À l'audience, la ville de Sceaux a argué avoir opté pour le port obligatoire d'un dispositif de protection à l'ensemble de la population, jugeant la solution moins attentatoire aux libertés que d'imposer un confinement aux personnes âgées. Ce qui paraît difficilement contestable. Pour autant, le juge estime que le même objectif de protection aurait pu être atteint "par une mesure moins contraignante, telle celle d'imposer le port d'un dispositif de protection efficace aux seules personnes âgées ou de leur réserver l'usage des commerces à certaines heures de la journée".

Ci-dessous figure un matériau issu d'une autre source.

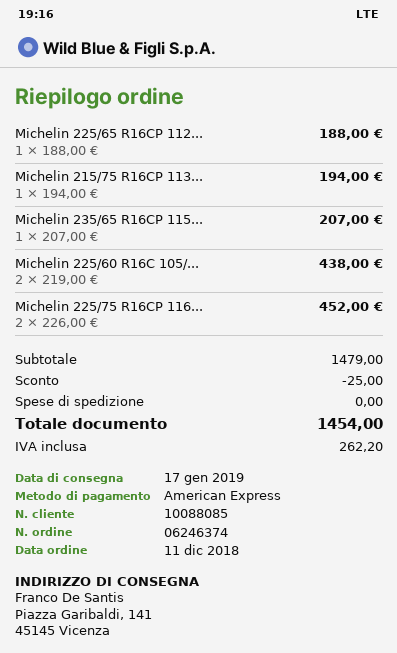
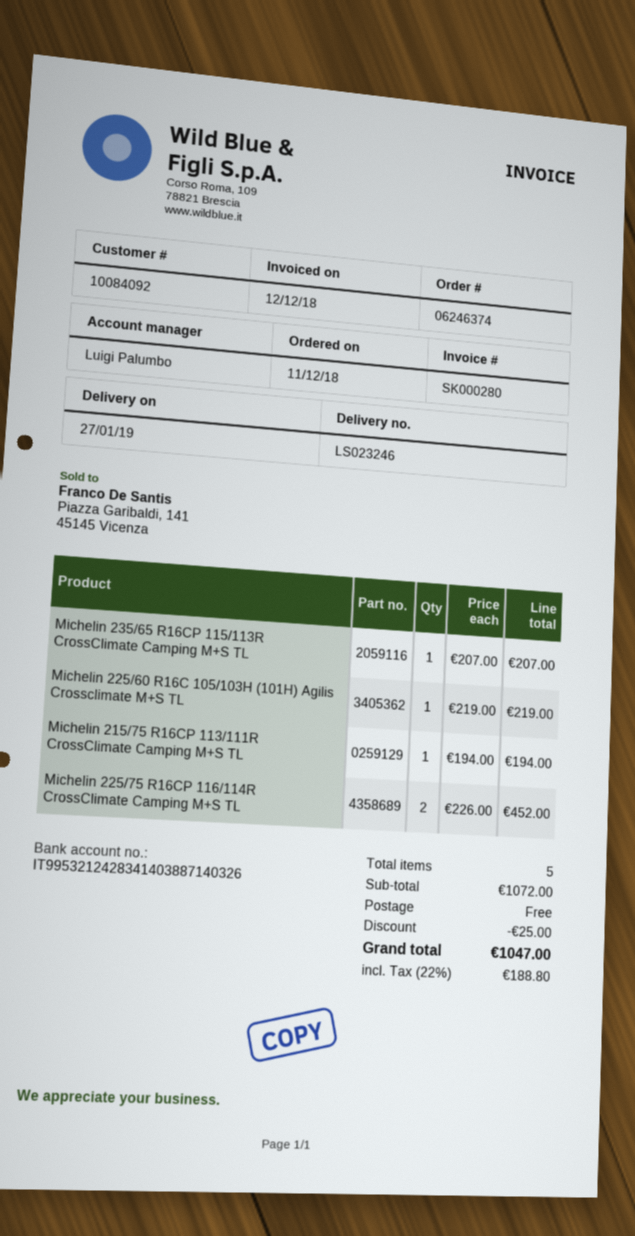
delivery date: 2019-01-17 -> 2019-01-27
customer number: 10088085 -> 10084092
Michelin 225/65 R16CP 112...: 1 x 188.00 = 188.00 -> none
Michelin 225/60 R16C 105/...: 2 x 219.00 = 438.00 -> 1 x 219.00 = 219.00
subtotal: 1479.00 -> 1072.00
tax: 262.20 -> 188.80
total: 1454.00 -> 1047.00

La piste des horaires réservés a déjà été mise en œuvre par certaines grandes chaînes de distribution et pourrait convaincre. Celle de réserver le port du masque aux seules personnes âgées laisse a contrario perplexe, puisque l'on sait que le port du masque alternatif ne vise pas tant à se protéger soi-même qu'à protéger les autres...
La question des masques, professionnels ou alternatifs – à commencer par leur disponibilité, sujet qui a d'ailleurs donné lieu à une autre décision du Conseil d'État – continue ainsi de défrayer la chronique, dans notre pays du moins. Pour le sénateur Bruno Retailleau, "cette affaire de masques restera dans cette crise comme le symbole d'une mauvaise gestion. C'est parfaitement chaotique (...), ce n'est que l'alibi d'une insuffisance, de la pénurie de masques", a ainsi estimé l'élu ce 10 avril sur CNews.

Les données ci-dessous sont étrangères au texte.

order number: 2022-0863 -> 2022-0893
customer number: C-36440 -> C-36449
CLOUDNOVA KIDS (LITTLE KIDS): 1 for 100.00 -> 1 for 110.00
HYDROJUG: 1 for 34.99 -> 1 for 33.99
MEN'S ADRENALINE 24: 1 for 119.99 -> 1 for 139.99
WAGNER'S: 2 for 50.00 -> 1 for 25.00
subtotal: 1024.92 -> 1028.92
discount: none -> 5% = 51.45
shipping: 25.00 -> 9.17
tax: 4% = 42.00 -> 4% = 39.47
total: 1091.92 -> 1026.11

D'un côté, l'Association des maires de France, sur proposition du professeur Philippe Juvin, maire de La Garenne-Colombes et chef du service des urgences de l’hôpital Georges-Pompidou à Paris, recommande aux maires "de conseiller à la population de porter un masque" (voir notre article). Les collectivités multiplient d'ailleurs les achats de ces derniers (65 millions par les seules régions au 7 avril) ou organisent une production locale de masques dits alternatifs. Emboîtant ici le pas de l'Académie nationale de médecine qui, dans un communiqué du 2 avril, a recommandé "que le port d’un masque 'grand public', aussi dit 'alternatif', soit rendu obligatoire pour les sorties nécessaires en période de confinement".

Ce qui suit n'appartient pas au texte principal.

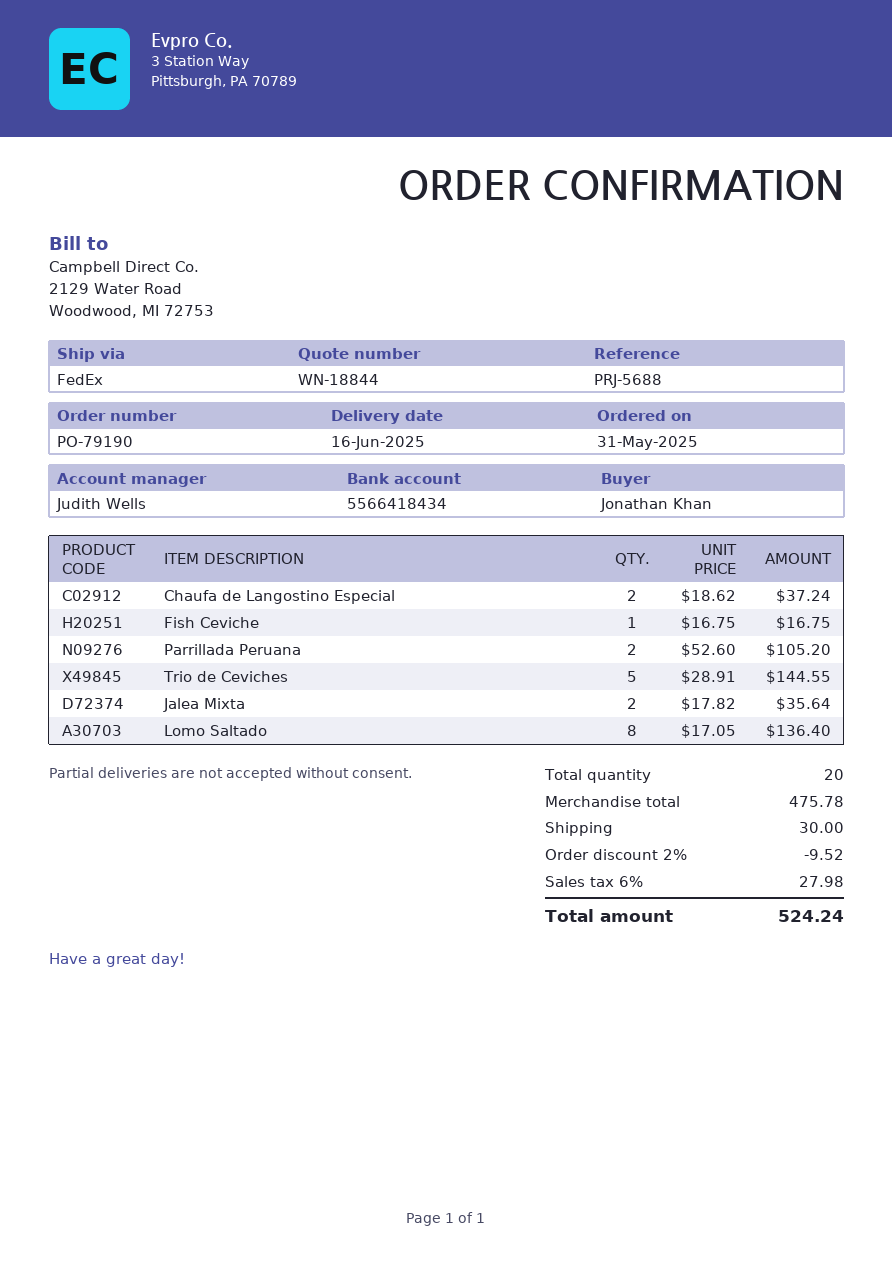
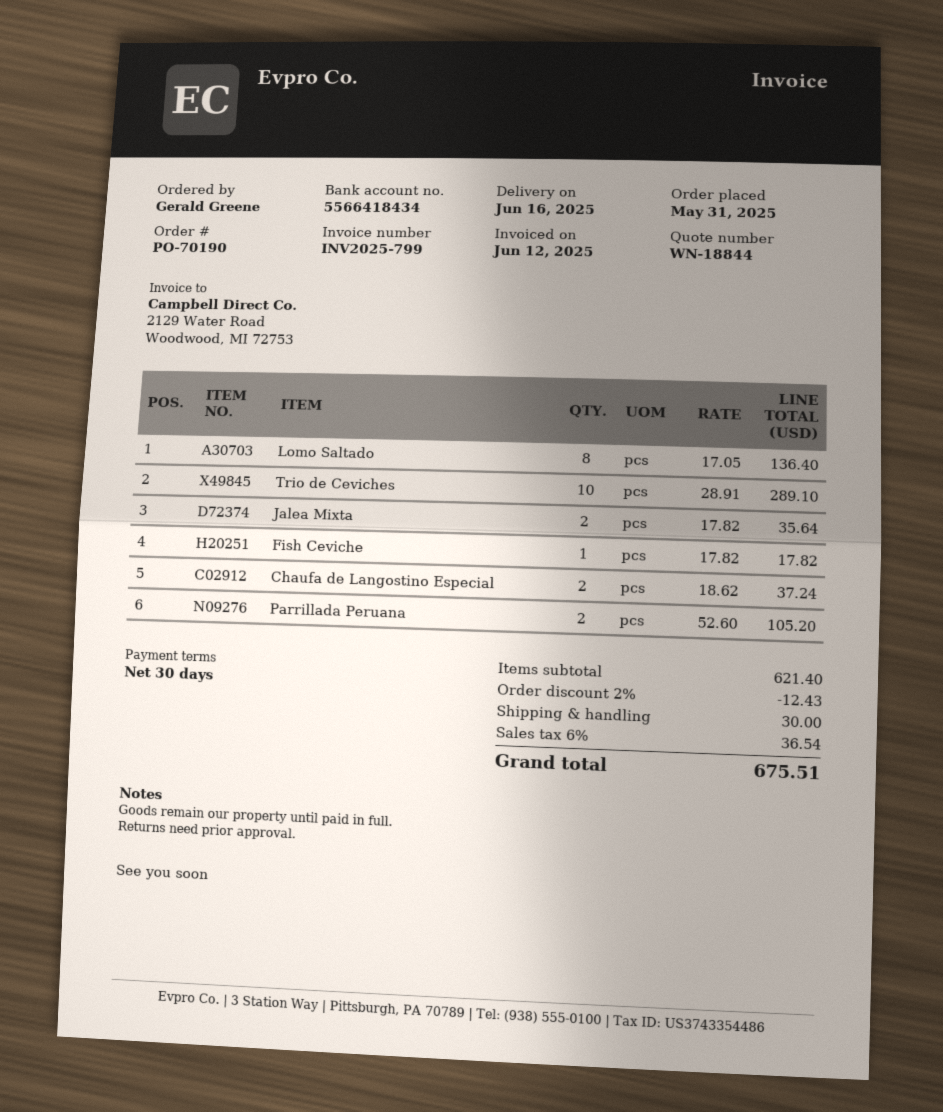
order number: PO-79190 -> PO-70190
ordered by: Jonathan Khan -> Gerald Greene
Fish Ceviche: 1 x 16.75 = 16.75 -> 1 x 17.82 = 17.82
Trio de Ceviches: 5 x 28.91 = 144.55 -> 10 x 28.91 = 289.10
subtotal: 475.78 -> 621.40
discount: 2% = 9.52 -> 2% = 12.43
tax: 6% = 27.98 -> 6% = 36.54
total: 524.24 -> 675.51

De l'autre, le ministre de l'Intérieur vient d'indiquer, lors de son audition le 9 avril par la mission d'information sur l'épidémie de l'Assemblée nationale, avoir "demandé aux préfets de prendre langue avec les deux maires [outre celui de Sceaux, celui de Royan] ayant pris des arrêtés prévoyant le port du masque obligatoire pour qu'ils les retirent pendant toute la période du confinement". Le ministre estime en effet :
• que la mesure est "peu cohérente par rapport à l'exigence qu'implique le confinement puisque cela peut laisser penser qu'on peut sortir si on a un masque en s'affranchissant des règles du confinement". Toutefois, en prescrivant cette obligation, les maires n'entendent pas "inciter" les citoyens à sortir, mais seulement les protéger lorsqu'ils sont contraints de le faire, parfois d'ailleurs à l'invite des pouvoirs publics eux-mêmes (voir les déclarations de la ministre Muriel Pénicaud invitant la Capeb à faire preuve de "civisme" en demandant à ses adhérents de poursuivre leurs chantiers) ;
• que la mesure mettrait en cause "l'égalité territoriale parce que certaines communes peuvent avoir les moyens d'équiper l'ensemble de leur population en masques quand d'autres ne l'auraient pas". Un argument dont la généralisation pourrait surprendre, exposé qui plus est le jour même de la publication au Journal officiel d'un décret offrant aux préfets des marges de manœuvre pour adapter la réglementation nationale aux réalités locales (voir notre article) ;
• que le sujet "n'est pas médicalement démontré".